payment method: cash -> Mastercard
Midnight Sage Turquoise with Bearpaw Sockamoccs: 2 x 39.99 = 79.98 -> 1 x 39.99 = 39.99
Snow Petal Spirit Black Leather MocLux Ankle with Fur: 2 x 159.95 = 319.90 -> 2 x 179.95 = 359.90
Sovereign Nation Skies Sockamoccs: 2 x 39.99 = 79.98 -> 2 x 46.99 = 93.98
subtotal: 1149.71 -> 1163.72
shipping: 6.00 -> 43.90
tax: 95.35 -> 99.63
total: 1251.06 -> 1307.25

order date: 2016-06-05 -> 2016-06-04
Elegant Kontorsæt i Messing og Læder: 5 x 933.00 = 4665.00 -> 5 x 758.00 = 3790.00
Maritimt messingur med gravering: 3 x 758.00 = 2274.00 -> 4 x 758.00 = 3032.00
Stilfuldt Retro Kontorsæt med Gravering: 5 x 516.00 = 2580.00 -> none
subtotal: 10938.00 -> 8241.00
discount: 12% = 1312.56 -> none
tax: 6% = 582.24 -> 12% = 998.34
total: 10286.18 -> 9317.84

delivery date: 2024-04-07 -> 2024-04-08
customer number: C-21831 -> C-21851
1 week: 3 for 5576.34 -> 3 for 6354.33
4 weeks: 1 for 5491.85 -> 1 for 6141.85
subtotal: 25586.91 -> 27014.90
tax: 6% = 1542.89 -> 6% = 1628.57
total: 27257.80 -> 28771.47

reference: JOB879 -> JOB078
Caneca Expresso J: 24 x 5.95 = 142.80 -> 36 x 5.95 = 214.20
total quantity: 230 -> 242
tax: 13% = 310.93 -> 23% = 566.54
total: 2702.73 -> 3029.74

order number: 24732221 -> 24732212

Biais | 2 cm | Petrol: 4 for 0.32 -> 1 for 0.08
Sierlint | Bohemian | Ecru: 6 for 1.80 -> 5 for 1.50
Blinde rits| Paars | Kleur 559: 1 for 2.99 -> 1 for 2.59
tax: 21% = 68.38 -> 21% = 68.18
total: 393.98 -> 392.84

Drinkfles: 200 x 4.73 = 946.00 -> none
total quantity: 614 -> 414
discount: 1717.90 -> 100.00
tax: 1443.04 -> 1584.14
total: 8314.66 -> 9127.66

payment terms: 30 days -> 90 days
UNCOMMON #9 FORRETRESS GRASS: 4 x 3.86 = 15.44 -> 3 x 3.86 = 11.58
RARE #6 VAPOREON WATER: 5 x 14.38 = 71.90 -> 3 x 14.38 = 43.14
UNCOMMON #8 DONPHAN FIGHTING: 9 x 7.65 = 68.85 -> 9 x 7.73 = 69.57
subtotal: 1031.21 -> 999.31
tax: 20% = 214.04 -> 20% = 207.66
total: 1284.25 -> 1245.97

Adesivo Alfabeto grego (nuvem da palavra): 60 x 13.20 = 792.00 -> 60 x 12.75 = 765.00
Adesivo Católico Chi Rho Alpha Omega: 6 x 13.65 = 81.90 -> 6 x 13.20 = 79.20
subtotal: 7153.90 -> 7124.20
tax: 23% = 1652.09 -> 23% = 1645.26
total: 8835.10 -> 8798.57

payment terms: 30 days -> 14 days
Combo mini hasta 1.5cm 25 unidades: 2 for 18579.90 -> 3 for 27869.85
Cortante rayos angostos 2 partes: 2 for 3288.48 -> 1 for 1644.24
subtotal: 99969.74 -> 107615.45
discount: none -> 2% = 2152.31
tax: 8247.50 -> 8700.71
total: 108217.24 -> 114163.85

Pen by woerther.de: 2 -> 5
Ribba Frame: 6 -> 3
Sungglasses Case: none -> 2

◆ ◆ ◆ ◆ ◆

• [INSTRUCTIONS TO FOLLOW]:
Only those lines of the entries above that run from the line containing "shipping: 6.00 -> 43.90" to the line containing "tax: 1443.04 -> 1584.14", both included, should be transcribed exactly.

• [SOLUTION TO THE PROBLEM]:
shipping: 6.00 -> 43.90
tax: 95.35 -> 99.63
total: 1251.06 -> 1307.25

order date: 2016-06-05 -> 2016-06-04
Elegant Kontorsæt i Messing og Læder: 5 x 933.00 = 4665.00 -> 5 x 758.00 = 3790.00
Maritimt messingur med gravering: 3 x 758.00 = 2274.00 -> 4 x 758.00 = 3032.00
Stilfuldt Retro Kontorsæt med Gravering: 5 x 516.00 = 2580.00 -> none
subtotal: 10938.00 -> 8241.00
discount: 12% = 1312.56 -> none
tax: 6% = 582.24 -> 12% = 998.34
total: 10286.18 -> 9317.84

delivery date: 2024-04-07 -> 2024-04-08
customer number: C-21831 -> C-21851
1 week: 3 for 5576.34 -> 3 for 6354.33
4 weeks: 1 for 5491.85 -> 1 for 6141.85
subtotal: 25586.91 -> 27014.90
tax: 6% = 1542.89 -> 6% = 1628.57
total: 27257.80 -> 28771.47

reference: JOB879 -> JOB078
Caneca Expresso J: 24 x 5.95 = 142.80 -> 36 x 5.95 = 214.20
total quantity: 230 -> 242
tax: 13% = 310.93 -> 23% = 566.54
total: 2702.73 -> 3029.74

order number: 24732221 -> 24732212

Biais | 2 cm | Petrol: 4 for 0.32 -> 1 for 0.08
Sierlint | Bohemian | Ecru: 6 for 1.80 -> 5 for 1.50
Blinde rits| Paars | Kleur 559: 1 for 2.99 -> 1 for 2.59
tax: 21% = 68.38 -> 21% = 68.18
total: 393.98 -> 392.84

Drinkfles: 200 x 4.73 = 946.00 -> none
total quantity: 614 -> 414
discount: 1717.90 -> 100.00
tax: 1443.04 -> 1584.14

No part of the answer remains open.